Pictures do not belong in the copy. Write out exactly the lines from the one containing "html: none ->" through the end of the data.

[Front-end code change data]
.....
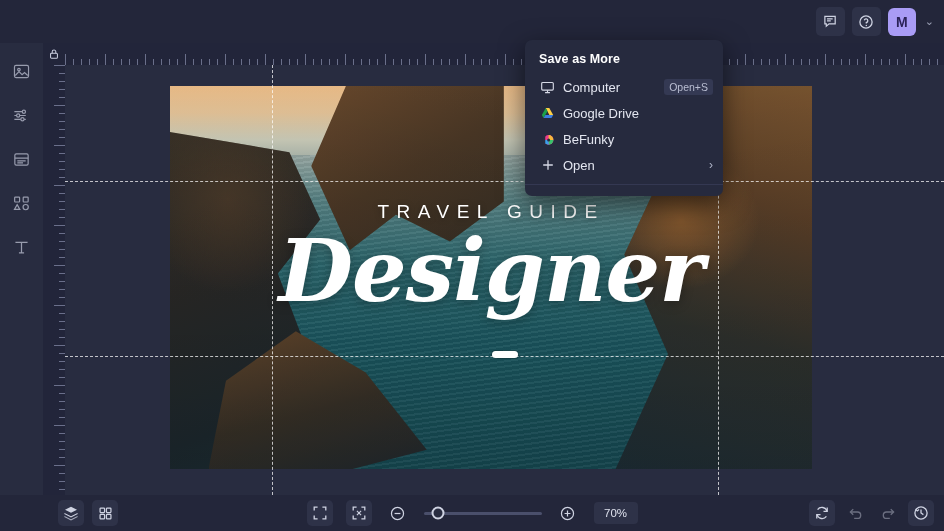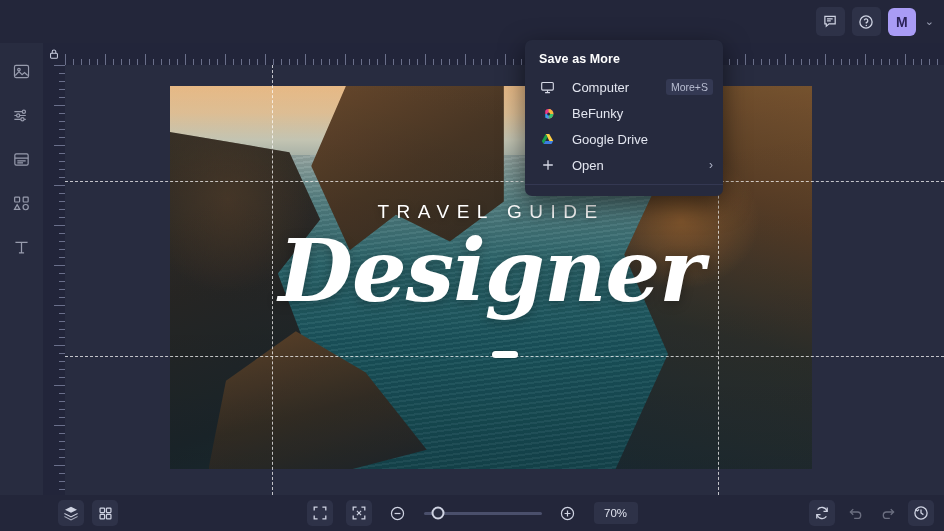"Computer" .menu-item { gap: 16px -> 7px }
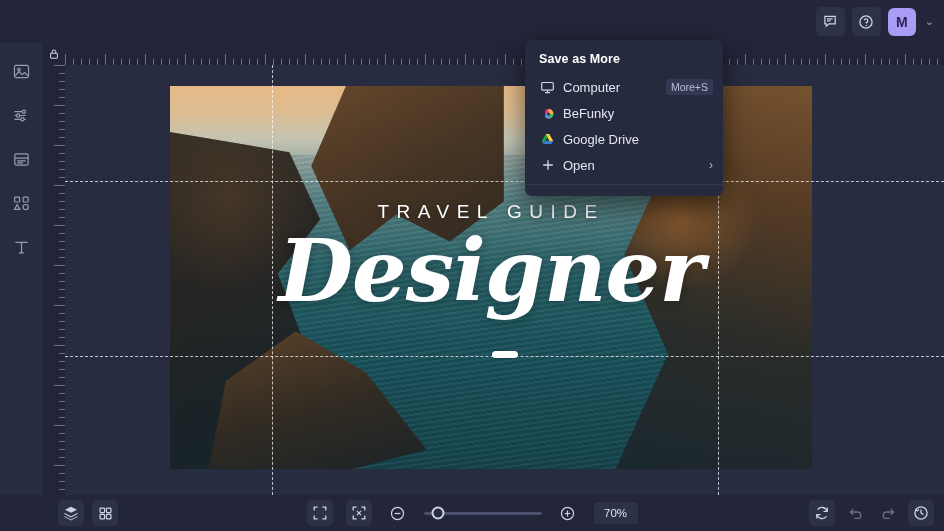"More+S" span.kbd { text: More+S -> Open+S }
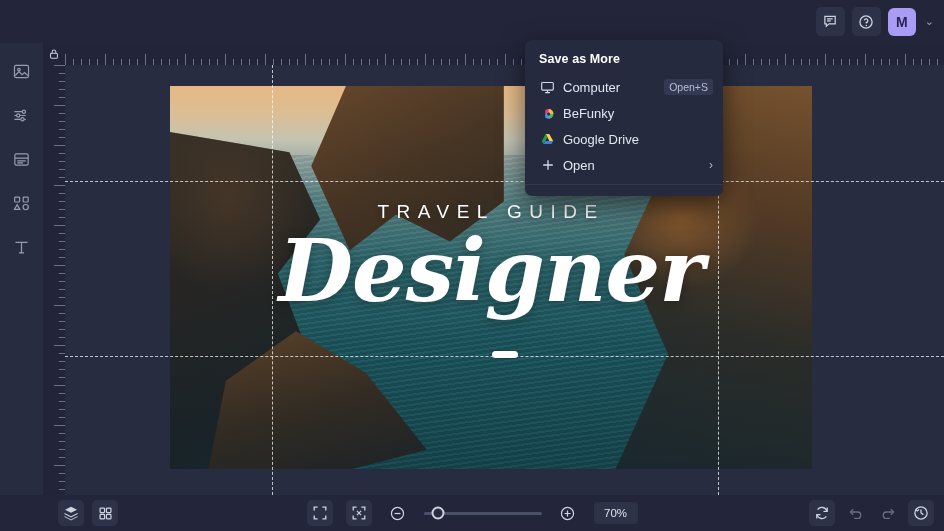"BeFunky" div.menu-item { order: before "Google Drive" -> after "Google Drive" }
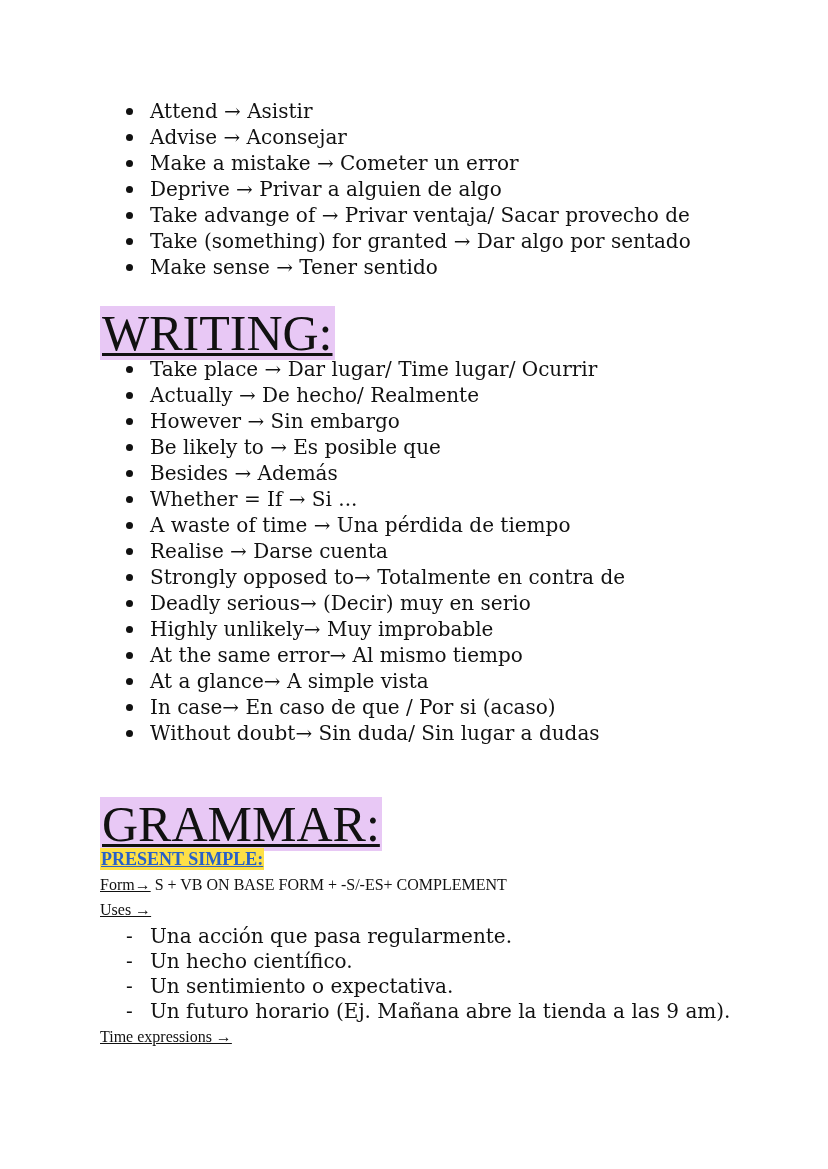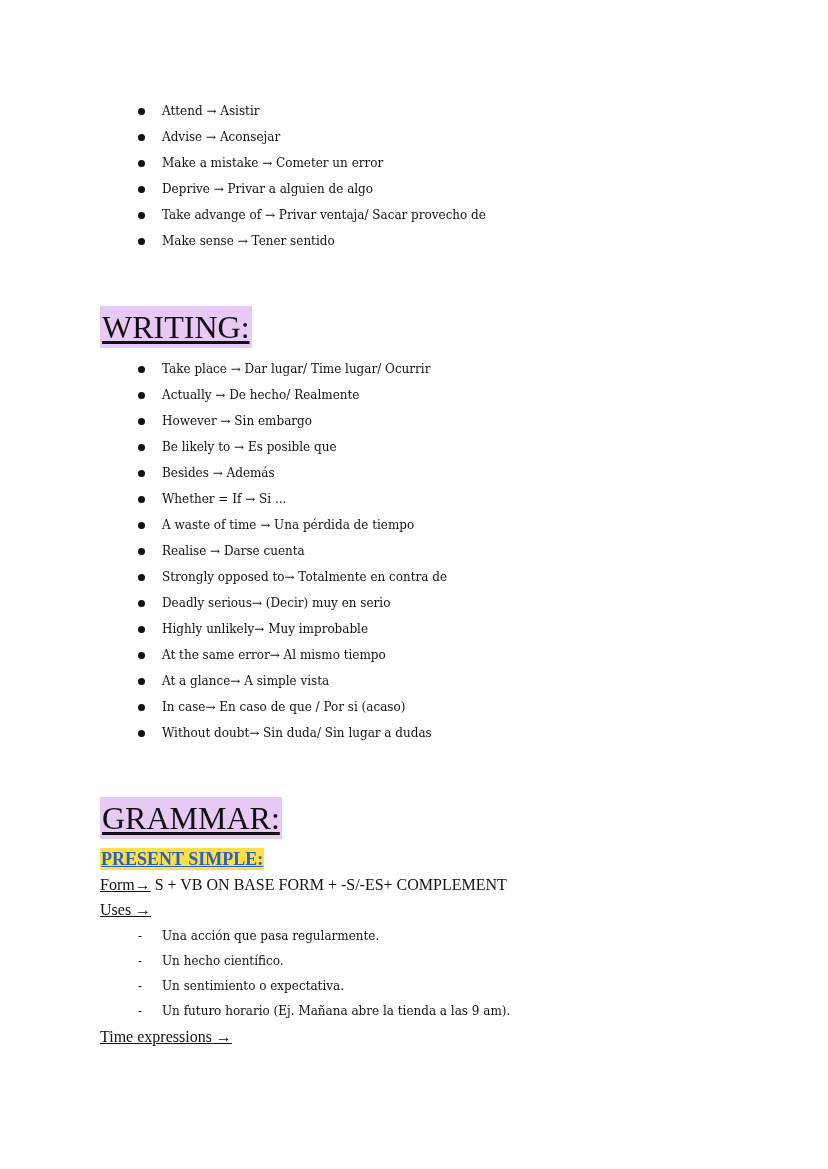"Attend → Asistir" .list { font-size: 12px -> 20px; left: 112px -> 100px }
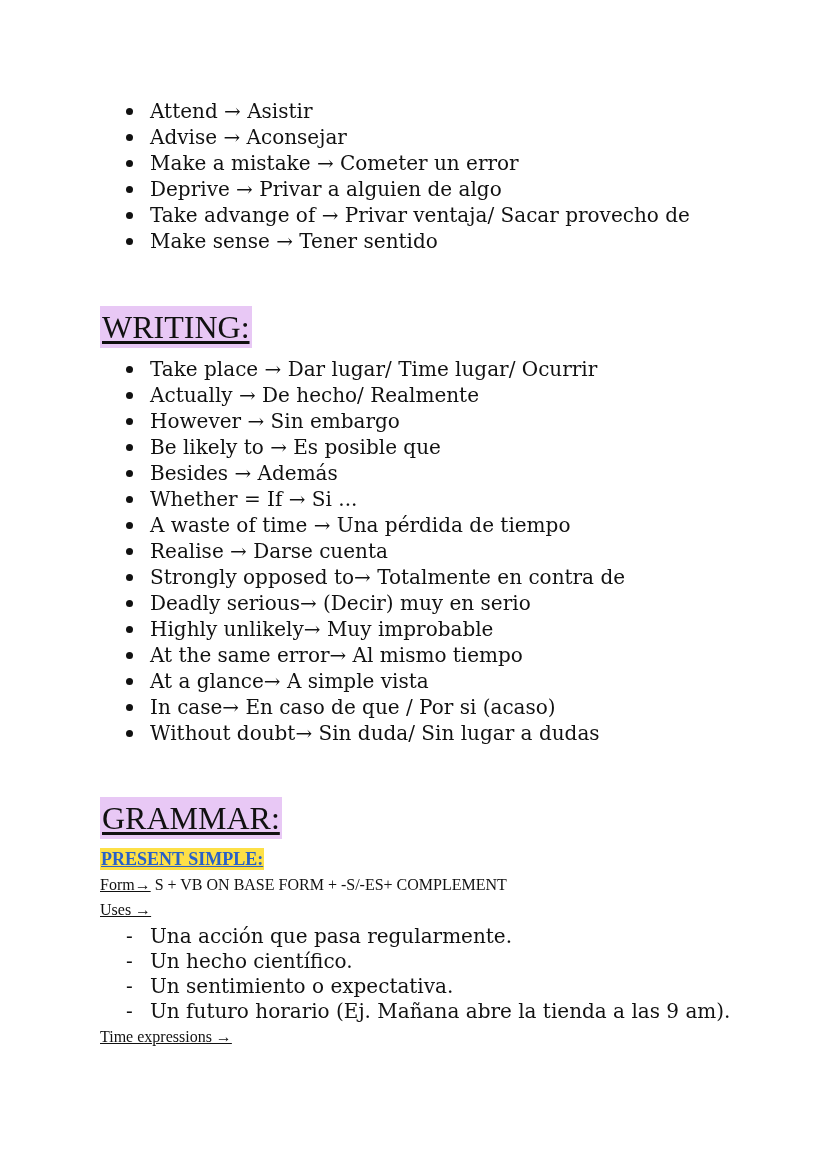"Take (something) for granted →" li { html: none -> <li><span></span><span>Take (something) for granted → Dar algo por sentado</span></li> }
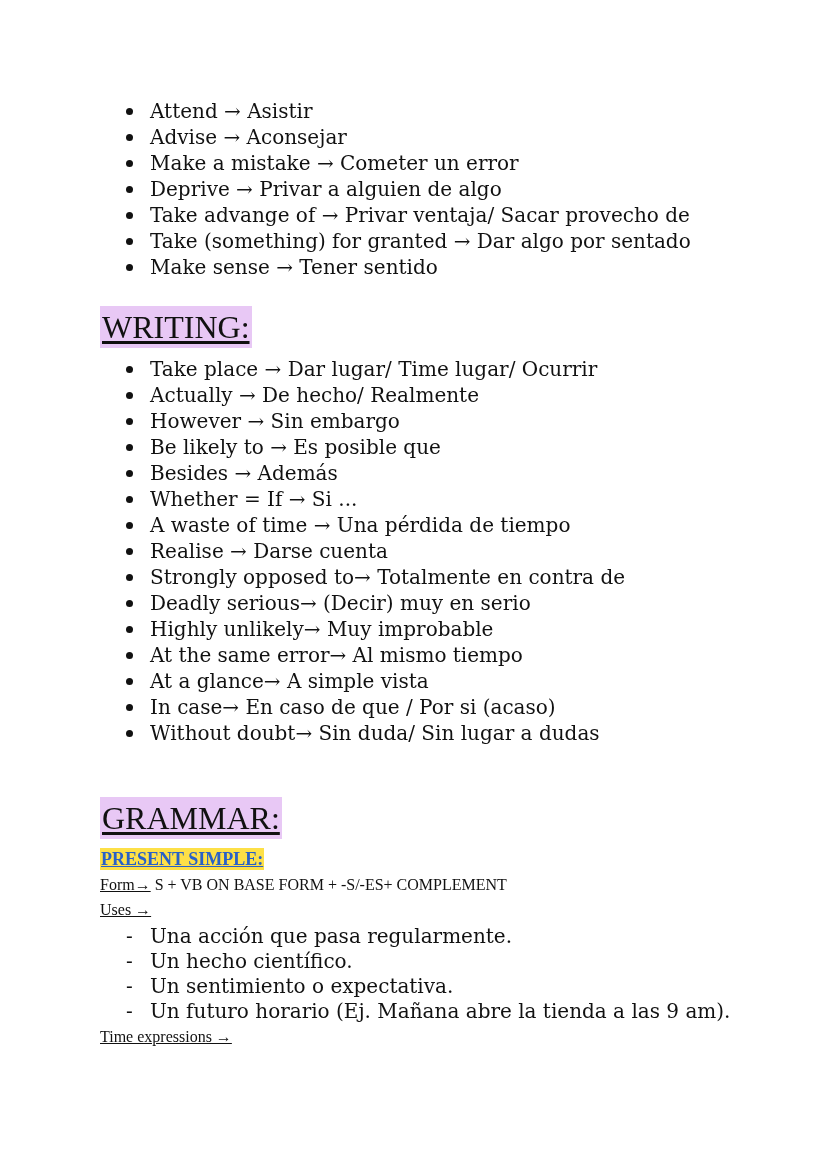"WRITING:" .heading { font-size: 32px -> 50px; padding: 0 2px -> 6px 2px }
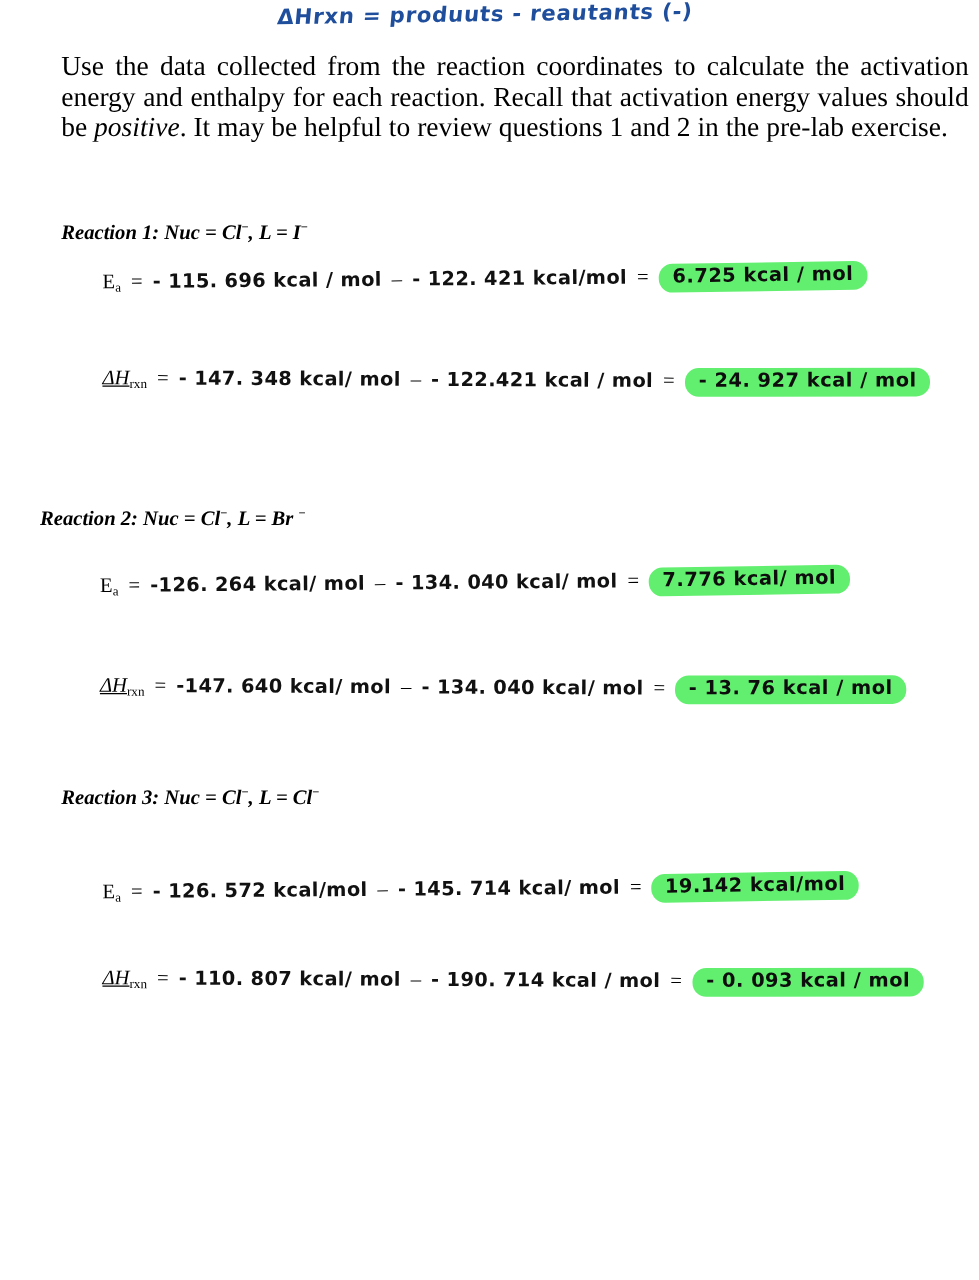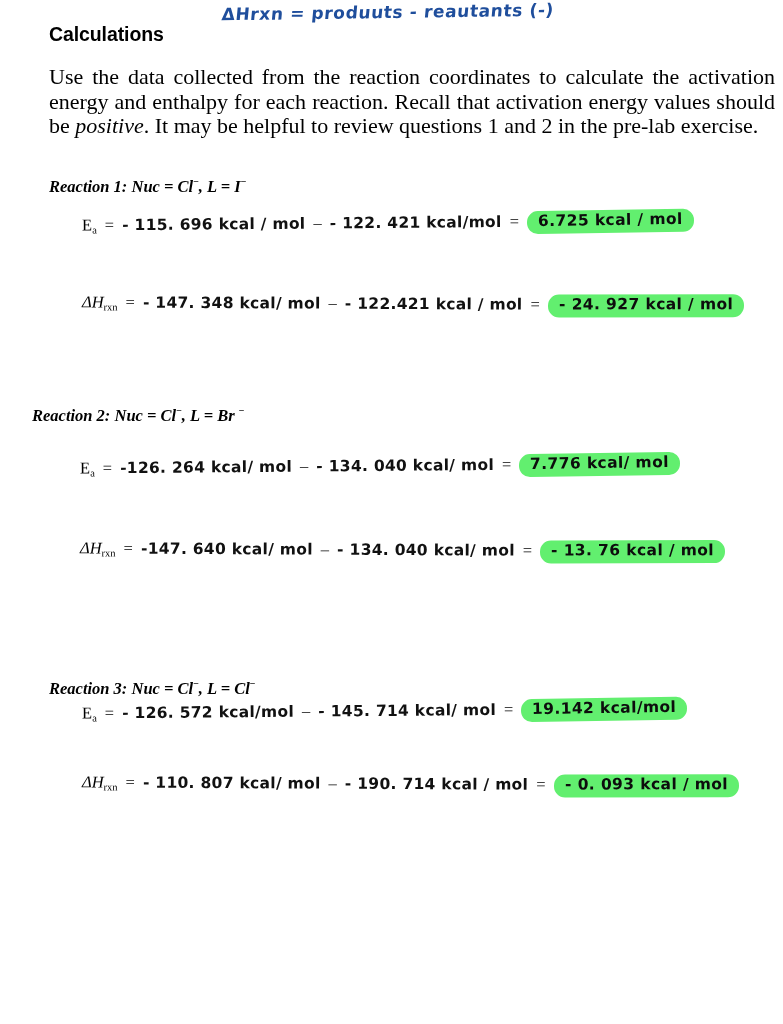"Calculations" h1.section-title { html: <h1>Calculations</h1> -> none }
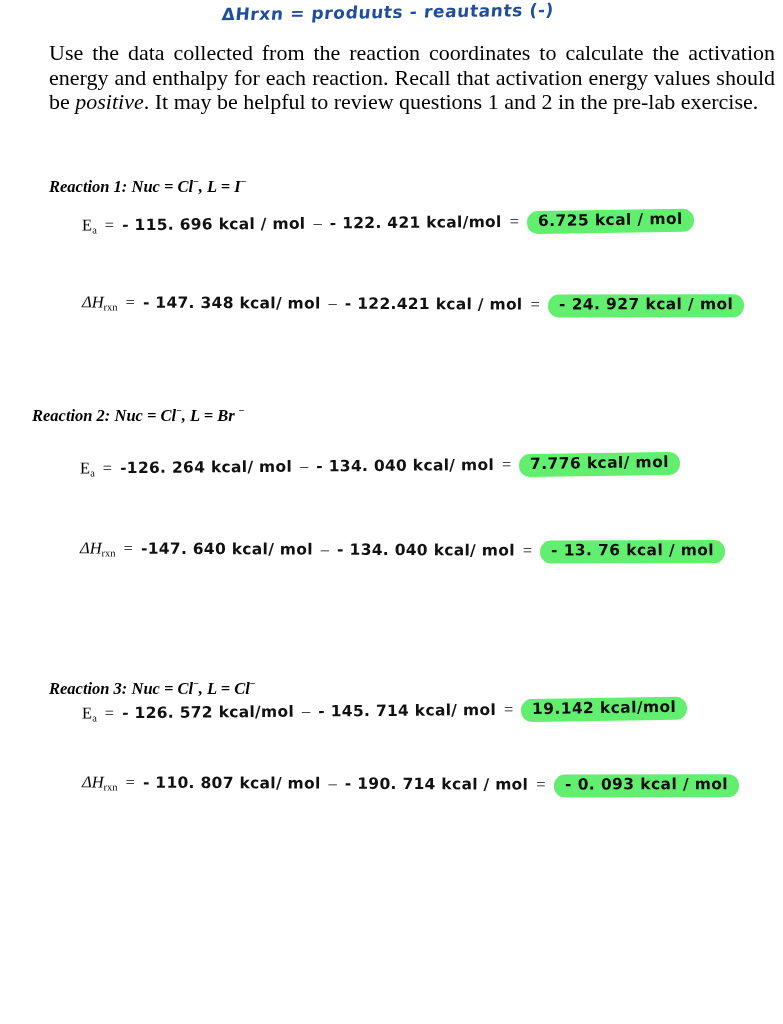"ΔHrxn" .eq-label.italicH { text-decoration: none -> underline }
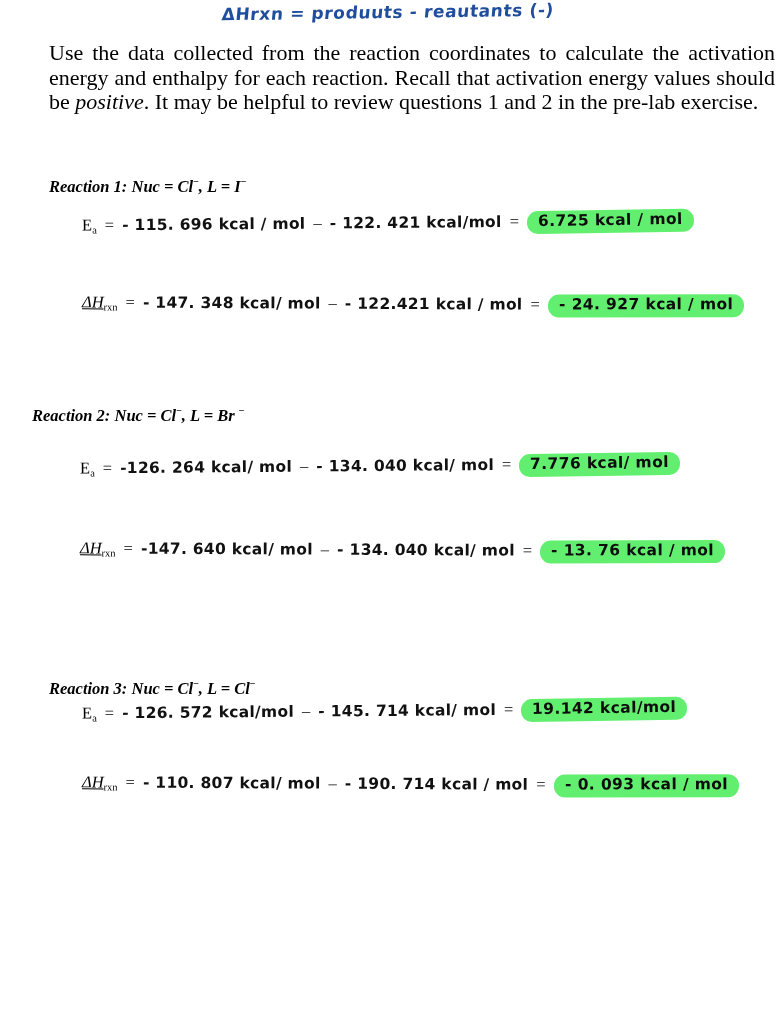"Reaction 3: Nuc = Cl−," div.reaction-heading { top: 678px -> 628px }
.....
Solution to the exercise:
"Take (something) for granted →" li { html: none -> <li><span></span><span>Take (something) for granted → Dar algo por sentado</span></li> }
"WRITING:" .heading { font-size: 32px -> 50px; padding: 0 2px -> 6px 2px }
"Calculations" h1.section-title { html: <h1>Calculations</h1> -> none }
"ΔHrxn" .eq-label.italicH { text-decoration: none -> underline }
"Reaction 3: Nuc = Cl−," div.reaction-heading { top: 678px -> 628px }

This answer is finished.